[ABOUT THIS TASK]:
Every line of the material is to be set down again without any change.
=== Begin Enclosure ===
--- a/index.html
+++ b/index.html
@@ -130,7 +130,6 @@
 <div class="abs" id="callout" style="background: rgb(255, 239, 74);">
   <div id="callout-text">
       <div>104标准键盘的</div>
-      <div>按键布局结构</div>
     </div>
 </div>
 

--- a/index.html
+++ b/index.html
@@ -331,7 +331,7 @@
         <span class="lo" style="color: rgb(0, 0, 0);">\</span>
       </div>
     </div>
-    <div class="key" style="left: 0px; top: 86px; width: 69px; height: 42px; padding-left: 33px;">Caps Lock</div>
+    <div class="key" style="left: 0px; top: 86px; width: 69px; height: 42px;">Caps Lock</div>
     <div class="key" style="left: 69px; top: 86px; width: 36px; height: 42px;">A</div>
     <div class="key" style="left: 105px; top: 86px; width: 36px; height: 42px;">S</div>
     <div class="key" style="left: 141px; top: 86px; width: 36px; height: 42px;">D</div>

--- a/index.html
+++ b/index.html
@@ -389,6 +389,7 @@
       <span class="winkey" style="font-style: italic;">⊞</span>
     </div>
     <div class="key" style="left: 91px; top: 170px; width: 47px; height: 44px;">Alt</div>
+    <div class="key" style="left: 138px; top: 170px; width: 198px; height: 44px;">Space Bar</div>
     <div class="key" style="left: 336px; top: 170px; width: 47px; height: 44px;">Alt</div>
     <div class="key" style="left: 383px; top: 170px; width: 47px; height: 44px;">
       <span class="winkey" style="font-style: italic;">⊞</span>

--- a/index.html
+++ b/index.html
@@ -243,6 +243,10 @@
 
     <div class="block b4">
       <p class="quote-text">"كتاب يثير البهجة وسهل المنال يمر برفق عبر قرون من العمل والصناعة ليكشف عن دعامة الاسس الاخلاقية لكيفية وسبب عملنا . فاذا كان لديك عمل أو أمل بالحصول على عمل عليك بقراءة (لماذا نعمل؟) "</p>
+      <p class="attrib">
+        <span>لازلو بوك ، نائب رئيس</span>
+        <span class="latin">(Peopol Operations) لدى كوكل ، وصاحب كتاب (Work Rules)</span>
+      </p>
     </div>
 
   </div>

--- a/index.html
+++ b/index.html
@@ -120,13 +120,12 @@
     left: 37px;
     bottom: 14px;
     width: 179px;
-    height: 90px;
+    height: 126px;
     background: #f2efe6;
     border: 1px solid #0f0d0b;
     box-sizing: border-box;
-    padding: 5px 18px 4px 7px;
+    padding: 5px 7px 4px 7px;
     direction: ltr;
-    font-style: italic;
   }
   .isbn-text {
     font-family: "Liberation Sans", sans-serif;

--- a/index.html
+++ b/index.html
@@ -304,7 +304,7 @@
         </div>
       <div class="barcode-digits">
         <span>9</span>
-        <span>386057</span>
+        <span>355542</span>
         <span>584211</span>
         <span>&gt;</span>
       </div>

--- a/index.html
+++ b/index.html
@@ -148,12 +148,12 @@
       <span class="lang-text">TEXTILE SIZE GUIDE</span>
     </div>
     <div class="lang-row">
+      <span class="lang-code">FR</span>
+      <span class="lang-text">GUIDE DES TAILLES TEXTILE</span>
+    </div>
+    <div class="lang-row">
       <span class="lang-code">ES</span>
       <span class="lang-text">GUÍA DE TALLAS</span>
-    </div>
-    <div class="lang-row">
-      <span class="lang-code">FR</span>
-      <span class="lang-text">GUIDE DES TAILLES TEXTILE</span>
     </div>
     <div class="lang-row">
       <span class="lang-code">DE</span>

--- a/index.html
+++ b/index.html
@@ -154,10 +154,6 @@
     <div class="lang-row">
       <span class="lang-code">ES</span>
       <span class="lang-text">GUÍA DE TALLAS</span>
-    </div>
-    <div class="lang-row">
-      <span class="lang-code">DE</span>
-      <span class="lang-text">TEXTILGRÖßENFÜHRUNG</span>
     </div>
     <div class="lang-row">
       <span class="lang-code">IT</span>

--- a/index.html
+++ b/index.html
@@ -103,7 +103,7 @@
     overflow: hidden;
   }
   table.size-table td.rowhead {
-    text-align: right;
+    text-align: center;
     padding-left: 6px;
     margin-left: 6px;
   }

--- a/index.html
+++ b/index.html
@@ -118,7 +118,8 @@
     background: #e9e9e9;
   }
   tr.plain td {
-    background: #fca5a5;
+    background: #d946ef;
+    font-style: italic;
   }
=== End Enclosure ===
[FINISHED TASK]:
--- a/index.html
+++ b/index.html
@@ -130,7 +130,6 @@
 <div class="abs" id="callout" style="background: rgb(255, 239, 74);">
   <div id="callout-text">
       <div>104标准键盘的</div>
-      <div>按键布局结构</div>
     </div>
 </div>
 

--- a/index.html
+++ b/index.html
@@ -331,7 +331,7 @@
         <span class="lo" style="color: rgb(0, 0, 0);">\</span>
       </div>
     </div>
-    <div class="key" style="left: 0px; top: 86px; width: 69px; height: 42px; padding-left: 33px;">Caps Lock</div>
+    <div class="key" style="left: 0px; top: 86px; width: 69px; height: 42px;">Caps Lock</div>
     <div class="key" style="left: 69px; top: 86px; width: 36px; height: 42px;">A</div>
     <div class="key" style="left: 105px; top: 86px; width: 36px; height: 42px;">S</div>
     <div class="key" style="left: 141px; top: 86px; width: 36px; height: 42px;">D</div>

--- a/index.html
+++ b/index.html
@@ -389,6 +389,7 @@
       <span class="winkey" style="font-style: italic;">⊞</span>
     </div>
     <div class="key" style="left: 91px; top: 170px; width: 47px; height: 44px;">Alt</div>
+    <div class="key" style="left: 138px; top: 170px; width: 198px; height: 44px;">Space Bar</div>
     <div class="key" style="left: 336px; top: 170px; width: 47px; height: 44px;">Alt</div>
     <div class="key" style="left: 383px; top: 170px; width: 47px; height: 44px;">
       <span class="winkey" style="font-style: italic;">⊞</span>

--- a/index.html
+++ b/index.html
@@ -243,6 +243,10 @@
 
     <div class="block b4">
       <p class="quote-text">"كتاب يثير البهجة وسهل المنال يمر برفق عبر قرون من العمل والصناعة ليكشف عن دعامة الاسس الاخلاقية لكيفية وسبب عملنا . فاذا كان لديك عمل أو أمل بالحصول على عمل عليك بقراءة (لماذا نعمل؟) "</p>
+      <p class="attrib">
+        <span>لازلو بوك ، نائب رئيس</span>
+        <span class="latin">(Peopol Operations) لدى كوكل ، وصاحب كتاب (Work Rules)</span>
+      </p>
     </div>
 
   </div>

--- a/index.html
+++ b/index.html
@@ -120,13 +120,12 @@
     left: 37px;
     bottom: 14px;
     width: 179px;
-    height: 90px;
+    height: 126px;
     background: #f2efe6;
     border: 1px solid #0f0d0b;
     box-sizing: border-box;
-    padding: 5px 18px 4px 7px;
+    padding: 5px 7px 4px 7px;
     direction: ltr;
-    font-style: italic;
   }
   .isbn-text {
     font-family: "Liberation Sans", sans-serif;

--- a/index.html
+++ b/index.html
@@ -304,7 +304,7 @@
         </div>
       <div class="barcode-digits">
         <span>9</span>
-        <span>386057</span>
+        <span>355542</span>
         <span>584211</span>
         <span>&gt;</span>
       </div>

--- a/index.html
+++ b/index.html
@@ -148,12 +148,12 @@
       <span class="lang-text">TEXTILE SIZE GUIDE</span>
     </div>
     <div class="lang-row">
+      <span class="lang-code">FR</span>
+      <span class="lang-text">GUIDE DES TAILLES TEXTILE</span>
+    </div>
+    <div class="lang-row">
       <span class="lang-code">ES</span>
       <span class="lang-text">GUÍA DE TALLAS</span>
-    </div>
-    <div class="lang-row">
-      <span class="lang-code">FR</span>
-      <span class="lang-text">GUIDE DES TAILLES TEXTILE</span>
     </div>
     <div class="lang-row">
       <span class="lang-code">DE</span>

--- a/index.html
+++ b/index.html
@@ -154,10 +154,6 @@
     <div class="lang-row">
       <span class="lang-code">ES</span>
       <span class="lang-text">GUÍA DE TALLAS</span>
-    </div>
-    <div class="lang-row">
-      <span class="lang-code">DE</span>
-      <span class="lang-text">TEXTILGRÖßENFÜHRUNG</span>
     </div>
     <div class="lang-row">
       <span class="lang-code">IT</span>

--- a/index.html
+++ b/index.html
@@ -103,7 +103,7 @@
     overflow: hidden;
   }
   table.size-table td.rowhead {
-    text-align: right;
+    text-align: center;
     padding-left: 6px;
     margin-left: 6px;
   }

--- a/index.html
+++ b/index.html
@@ -118,7 +118,8 @@
     background: #e9e9e9;
   }
   tr.plain td {
-    background: #fca5a5;
+    background: #d946ef;
+    font-style: italic;
   }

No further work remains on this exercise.